Sensitivity to positive and negative feedback shape our behaviour, sometimes in predictable ways. Two ways in which current outcomes shape later actions are represented by the mechanics of win-stay and lose-shift. For the student who receives the highest grade for their work, they are more likely to repeat the studying behaviours that help them arrive at that positive result. In other words, positive outcomes are more likely to lead to behavioural repetition (win-stay). For the driver reprimanded for going too fast on the highway, a speeding ticket will make it more likely that the driver will do something else other than speed next time. In other words, negative outcomes are more likely to lead to behavioural change (lose-shift).
Recently, Yechiam, Zahavi & Arditi (2015) showed that these connections between outcome and action produce shockwaves that influence behaviour well into the future. They identified win-calmness in which individuals continue to stay in a future task after winning in a current task, and loss-restlessness where individuals continue to shift in a future task after losing in a current task. We were interested in how these longer-form expressions of reinforcement learning came into being, and proposed the following. If tendencies to stay and shift carry over between tasks, then these biases must exist before the start of the future task. Furthermore, these biases must have their origins because of micro-transactions within any current task.
We used the simple game of Rock, Paper, Scissors to test these questions. This game is useful from a methodological point-of-view since it is easy to manipulate, fast and intuitive to play. Across 10 experiments testing 392 participants, we established a number of competitive contexts involving different opponent types. For example, we could guarantee that the opponent could not be beaten (unexploitable), we could programme biases into the opponent so they could be beaten (exploitable), and we analysed biases generated by the player so that participants themselves could be beaten (exploiting). In these ways, we were able to see what environments allow for the expression of win-calmness and loss-restlessness.

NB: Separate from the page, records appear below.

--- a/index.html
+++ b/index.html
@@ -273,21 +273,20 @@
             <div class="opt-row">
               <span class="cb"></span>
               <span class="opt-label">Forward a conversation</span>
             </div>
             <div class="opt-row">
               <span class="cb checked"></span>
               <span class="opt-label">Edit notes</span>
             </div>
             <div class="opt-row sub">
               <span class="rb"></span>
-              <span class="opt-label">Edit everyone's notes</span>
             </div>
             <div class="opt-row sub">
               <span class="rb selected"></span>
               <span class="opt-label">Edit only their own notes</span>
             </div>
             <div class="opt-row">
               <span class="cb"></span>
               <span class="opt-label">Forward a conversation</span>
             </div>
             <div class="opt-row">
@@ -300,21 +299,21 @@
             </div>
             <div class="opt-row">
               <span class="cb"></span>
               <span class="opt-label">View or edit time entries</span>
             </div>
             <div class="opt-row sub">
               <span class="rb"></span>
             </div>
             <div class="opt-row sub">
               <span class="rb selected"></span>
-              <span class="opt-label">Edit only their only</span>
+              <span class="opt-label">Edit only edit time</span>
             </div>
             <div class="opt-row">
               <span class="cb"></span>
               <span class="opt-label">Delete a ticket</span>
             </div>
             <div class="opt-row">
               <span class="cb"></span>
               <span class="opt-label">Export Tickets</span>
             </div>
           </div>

Expressions of win-calmness and loss-restlessness were heavily reliant on the competitive context. When participants play against unexploitable opponents, or against opponents who were exploiting the player, there was little evidence that winning or losing modulated the long-term repetition or change of behaviour. However, when participants were able to maximize their wins against exploitable opponents, not only did we see a sharp increase in behavioural repetition but that this repetition was most likely following positive outcomes (win-calmness). We also examined performance at an individual level, and showed that the higher the win rate experienced by the participant, the higher the degree win-calmness.
Our data show that the experience of winning and losing generates two very different states in the individual. Although repeating actions following a win and changing actions following a loss would appear to be complementary sides of the same coin, the flexibility of win-stay and lose-shift are quite different. The individual may feel relatively safe enjoying the exploitation of their opponent via behavioural repetition, but must engage in less-predictable, explorative behaviour when their opponent cannot be exploited, or, the individual runs the risk of exploitation themselves. These data are consistent with other findings where win-stay and lose-shift mechanisms are anatomically, evolutionary and behaviourally independent. Moreover, they point towards new and exciting avenues of research in which wider ranges of responses and opponents are experienced. In this way, laboratory data can begin to connect with the complex, continuous nature of decision-making we deploy in the real world.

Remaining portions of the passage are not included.